____ Supplied entries

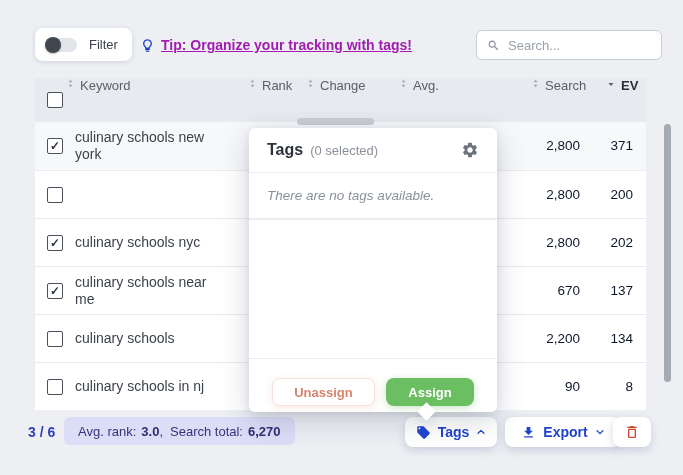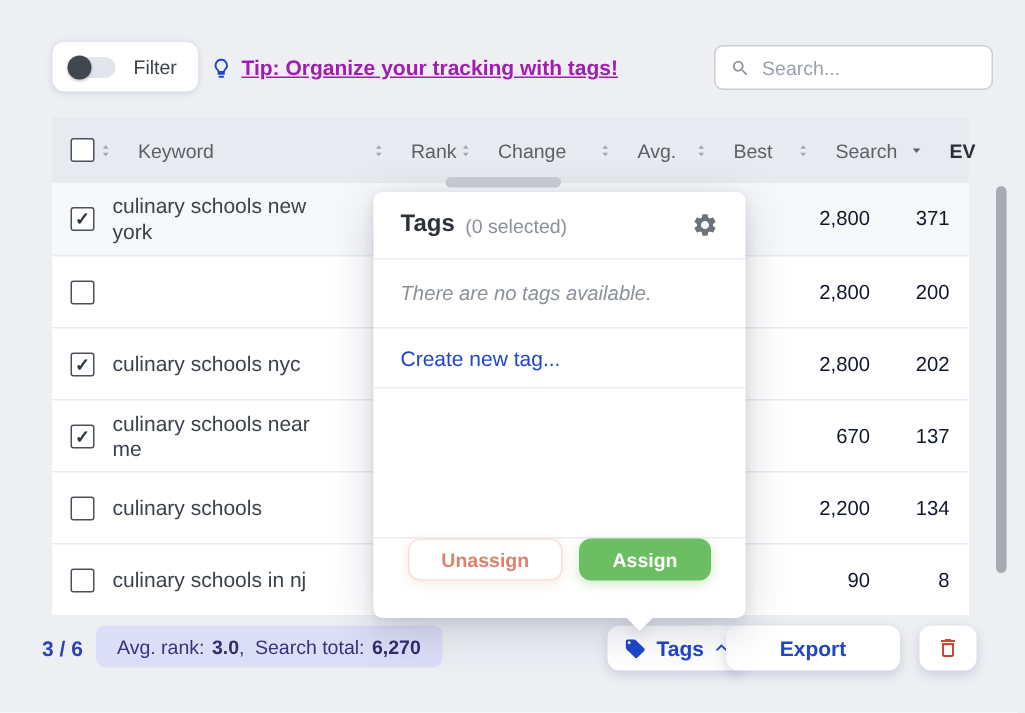--- a/index.html
+++ b/index.html
@@ -48,7 +48,7 @@
     position:relative; height:44px; background:#e7eaee; border-radius:2px 2px 0 0;
     font-size:13px; color:#5b6169;
   }
-  .hcell { position:absolute; top:0; height:44px; display:flex; align-items:center; gap:16px; cursor:pointer; white-space:nowrap; }
+  .hcell { position:absolute; top:0; height:44px; display:flex; align-items:flex-start; gap:4px; cursor:pointer; white-space:nowrap; }
   .hcell.ev { color:#2a2f36; font-weight:700; }
   .cbx {
     width:16px; height:16px; background:#fff; border:1.5px solid #4a515b; border-radius:2px;

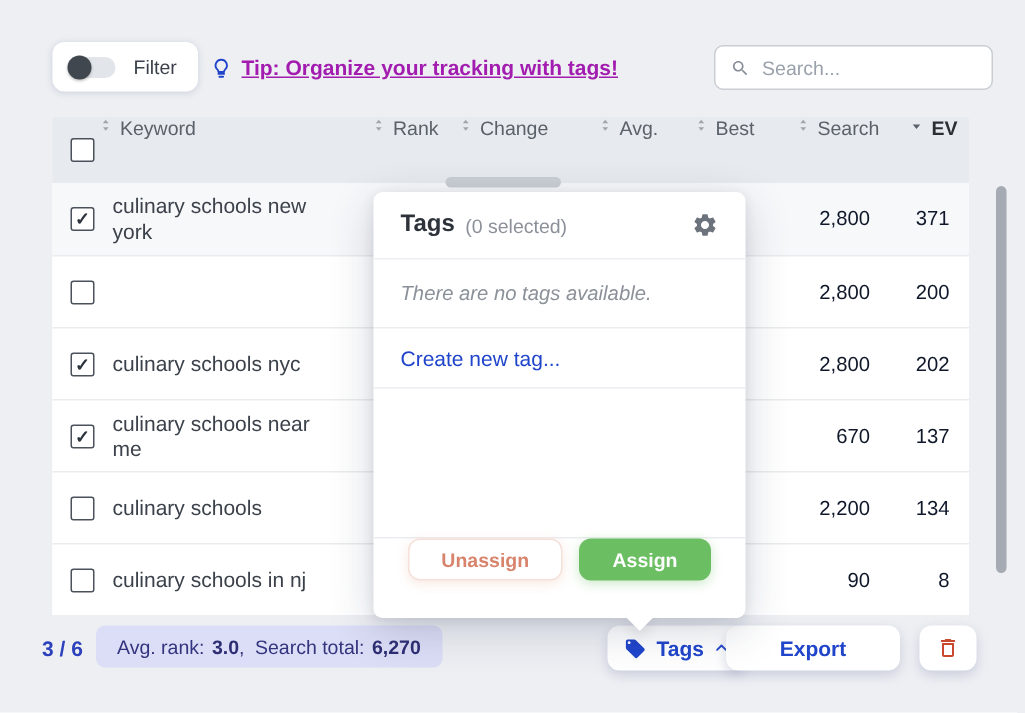--- a/index.html
+++ b/index.html
@@ -183,13 +183,6 @@
           <path d="M12 20l-4.2-5.2h8.4z"></path>
         </svg>
       <span>Avg.</span>
-    </div>
-    <div class="hcell" style="left:427px">
-      <svg width="11" height="11" viewBox="0 0 24 24" fill="#a0a6ae">
-          <path d="M12 4l4.2 5.2H7.8z"></path>
-          <path d="M12 20l-4.2-5.2h8.4z"></path>
-        </svg>
-      <span>Best</span>
     </div>
     <div class="hcell" style="left:495px">
       <svg width="11" height="11" viewBox="0 0 24 24" fill="#a0a6ae">

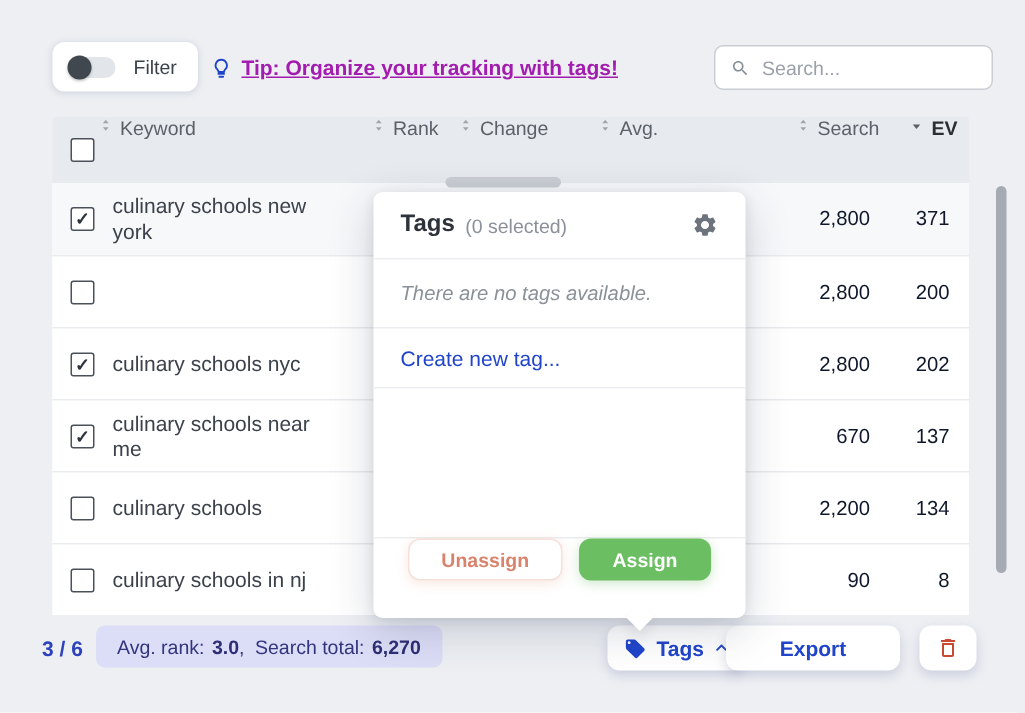--- a/index.html
+++ b/index.html
@@ -262,7 +262,6 @@
   <div class="popup-div"></div>
   <div class="popup-empty">There are no tags available.</div>
   <div class="popup-div"></div>
-  <div class="popup-create">Create new tag...</div>
   <div class="popup-div"></div>
   <div class="popup-spacer"></div>
   <div class="popup-div"></div>

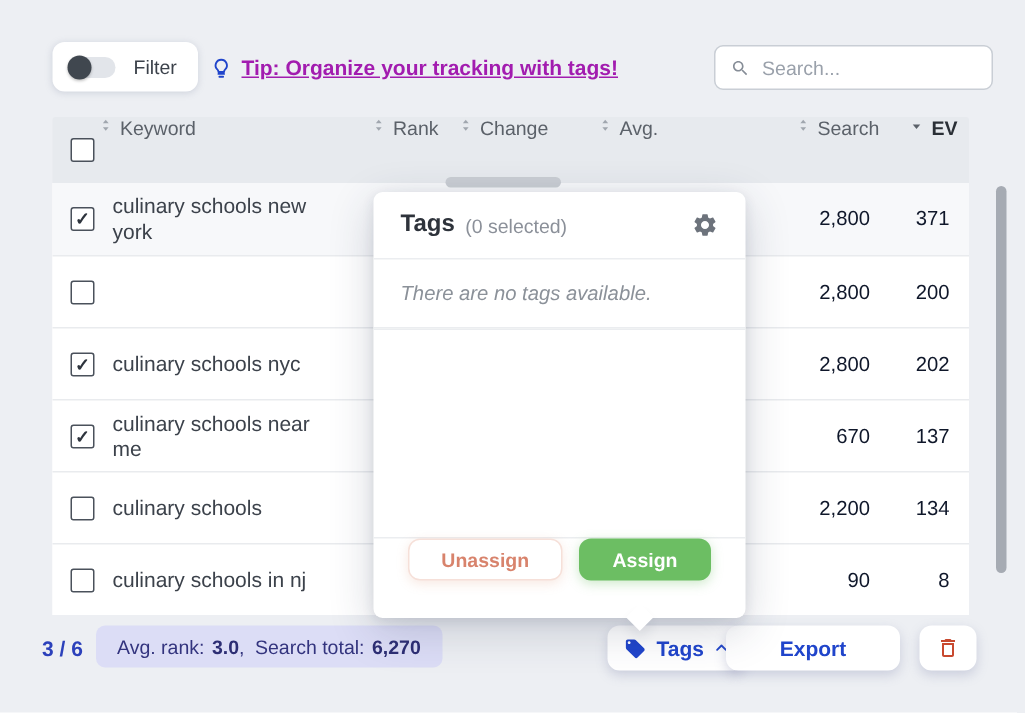--- a/index.html
+++ b/index.html
@@ -91,7 +91,7 @@
   .popup-empty { height:45px; display:flex; align-items:center; padding:0 18px; font-size:13.5px; font-style:italic; color:#8b9199; }
   .popup-create { height:39px; display:flex; align-items:center; padding:0 18px; font-size:14px; color:#2045cb; cursor:pointer; }
   .popup-spacer { flex:1; }
-  .popup-footer { height:53px; display:flex; align-items:flex-start; justify-content:center; gap:11px; padding-bottom:6px; }
+  .popup-footer { height:53px; display:flex; align-items:flex-end; justify-content:center; gap:11px; padding-bottom:6px; }
   .btn-unassign {
     width:103px; height:28px; background:#fff; border:1px solid #f6e0d9; border-radius:8px;
     color:#d8836c; font-size:13px; font-weight:700; font-family:"Liberation Sans",sans-serif;

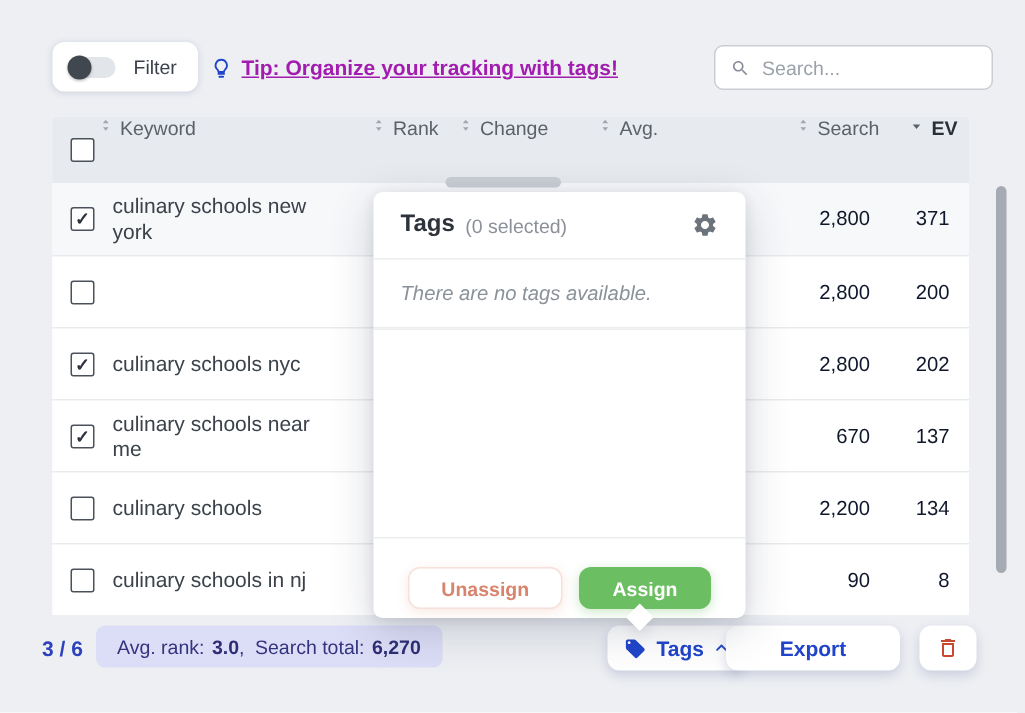--- a/index.html
+++ b/index.html
@@ -125,7 +125,7 @@
     cursor:pointer; z-index:10;
   }
   .btn-tags   { left:405px; width:92px; }
-  .btn-export { left:484px; width:116px;flex-direction:column; }
+  .btn-export { left:505px; width:116px; }
   .btn-trash  { left:613px; width:38px; }
 </style>
 </head>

________

#### What you are asked to do
The expected output is every line from the material above where "border" can be found.

#### Response area
     position:relative; height:44px; background:#e7eaee; border-radius:2px 2px 0 0;
     width:16px; height:16px; background:#fff; border:1.5px solid #4a515b; border-radius:2px;
     width:103px; height:28px; background:#fff; border:1px solid #f6e0d9; border-radius:8px;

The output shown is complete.